八橋検校没後は、弟子の北島検校がその流れを伝え、さらにその弟子である生田検校が当時庶民の間で流行していた三味線と合奏することを始め、「生田流」を名乗ります。
関西では生田検校が生田流を、後に江戸において山田検校が山田流をおこし、現在にまで伝えられています。
爪の形と座り方
生田流では角型の爪、山田流では丸型の爪を使用します。右手の親指・人さし指・中指に爪をはめて演奏します。座り方はその爪の形の違いから、生田流が楽器に対して左斜め45度に座るのに対し、山田流は正面に座ります。それぞれのお爪が一番いい音を出せるように考えられた姿勢です。
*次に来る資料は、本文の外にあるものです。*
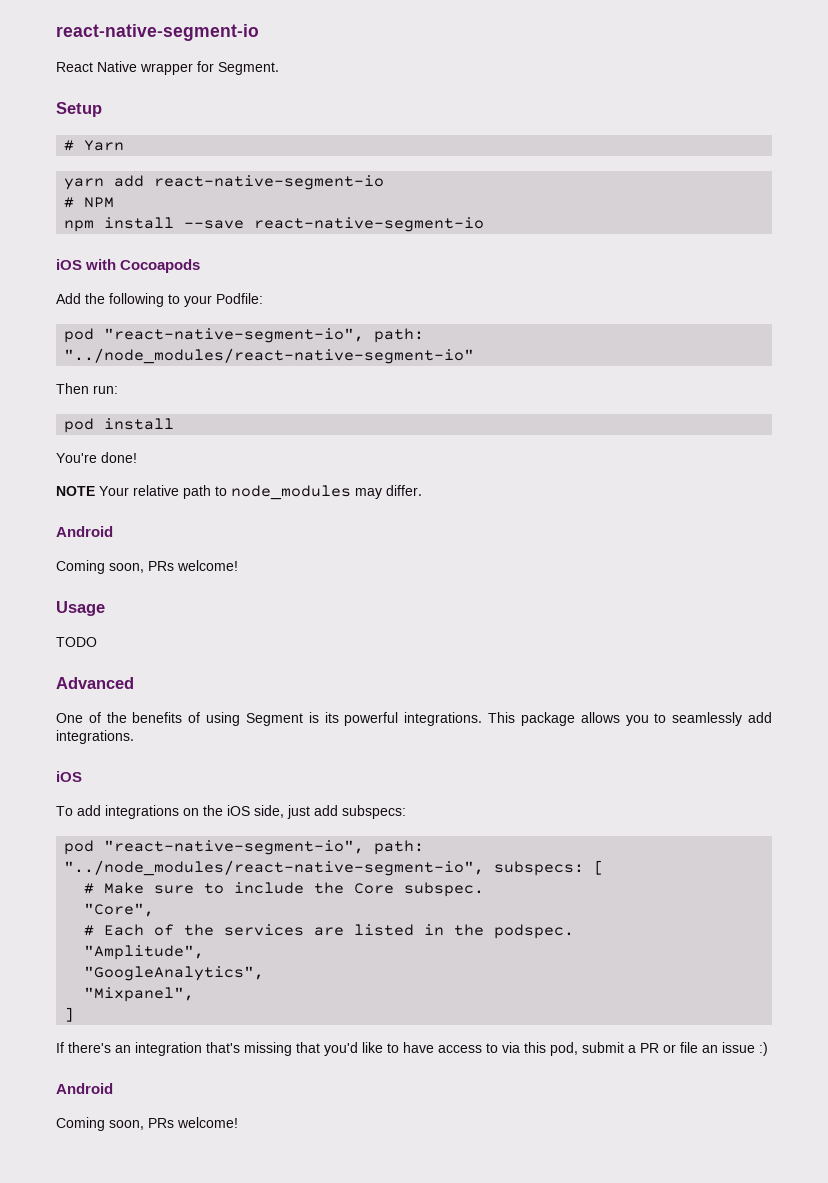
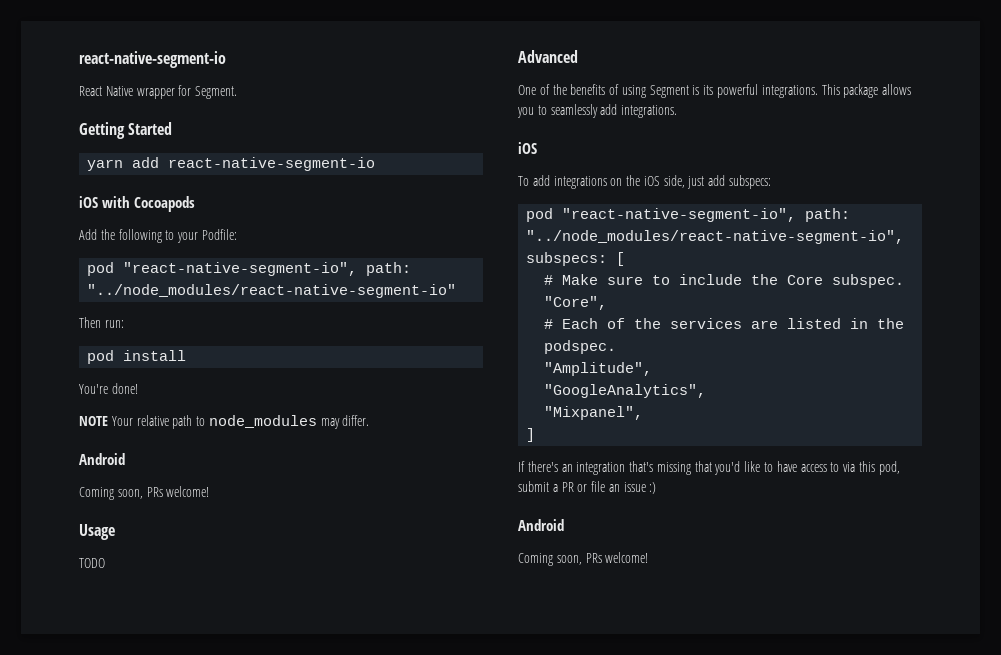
- Setup
- # Yarn
+ Getting Started
- # NPM
- npm install --save react-native-segment-io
基本的には正座をして演奏(座奏)しますが、箏を専用の台(立奏台)に置き椅子に座って演奏(立奏)もします。
調絃について
箏には13本の絃を張ります。本来絹糸を使っていましたが、耐久性と希少性から現在9割はテトロン糸を使用します。しかし最近、音色の良さと切れにくさの追求により絹糸の良さが見直されつつあります。絃の下に箏柱(ことじ)を置き、その位置によって音の高さを合わせます(調絃)。13本の絃の音がどういう配列になるかを示したものを『調子』と呼びます。日本古来の伝統的な五音音階が基本となっています。
最も基本的に使われる調子『平調子』(ひらぢょうし)
基音の一の絃はDとは限らず、G、A、Cなど曲により指定があります。古典では同じ曲でも演奏者の唄う声の高さに合わせて他の音で演奏される事もあります。基音が変わっても各絃同士の音の間隔は同じです。調子には平調子・雲井調子・中空調子・古今調子・乃木調子・楽調子などがあります。
箏の造り
箏は桐の木で造られます。長さ約180cm・幅約25cm、中は空洞になっていて、裏板には音穴が2つ空いています。装飾は主に紅木を用いますが、高価なものには象牙を使用します。
本体・・・桐
装飾・・・象牙・紅木・紫檀・花林
箏糸・・・テトロン糸・絹糸
箏柱・・・象牙・プラスティック
箏爪・・・象牙+爪輪(猫皮)
箏の本体の造りには、上甲(お稽古用)とクリ甲(演奏会用)の2種類があります。上甲は桐材の二番甲を使い、甲と磯は一枚板ですが磯の厚みが少なく、裏板との継ぎ目が磯に現れます。クリ甲は桐材の一番甲(皮に近い方・木目が華やかになる)を使い、甲と裏板との継ぎ目がちょうど角にきて、1本の木をクリ抜いて造った様に見える事からクリ甲と呼びます。一番甲は木目の数が多く華やかなので、音色に深みが出ます。またクリ甲には甲の内側に『綾杉彫り』という彫りが施されていて、音の反響効果があります。さらに音色が良くなる所以です。職人がノミで1本1本丁寧に彫っていきます。箏は綾杉彫りだけでなく、職人の細かい手仕事によって生まれていきます。装飾に関しては、いい木にはよりいい仕事をする、これほどの木にはこれだけ手の込んだ仕事をする、という職人の腕の見せ所でもあるのです。木目には細かいもの、個性的なもの、柾目や玉もくもあります。木としての価値が上がり、値段も高くなっていきますが、音色が豊かになり、2つとして同じものはありません。お気に入りのお箏を是非お使いください。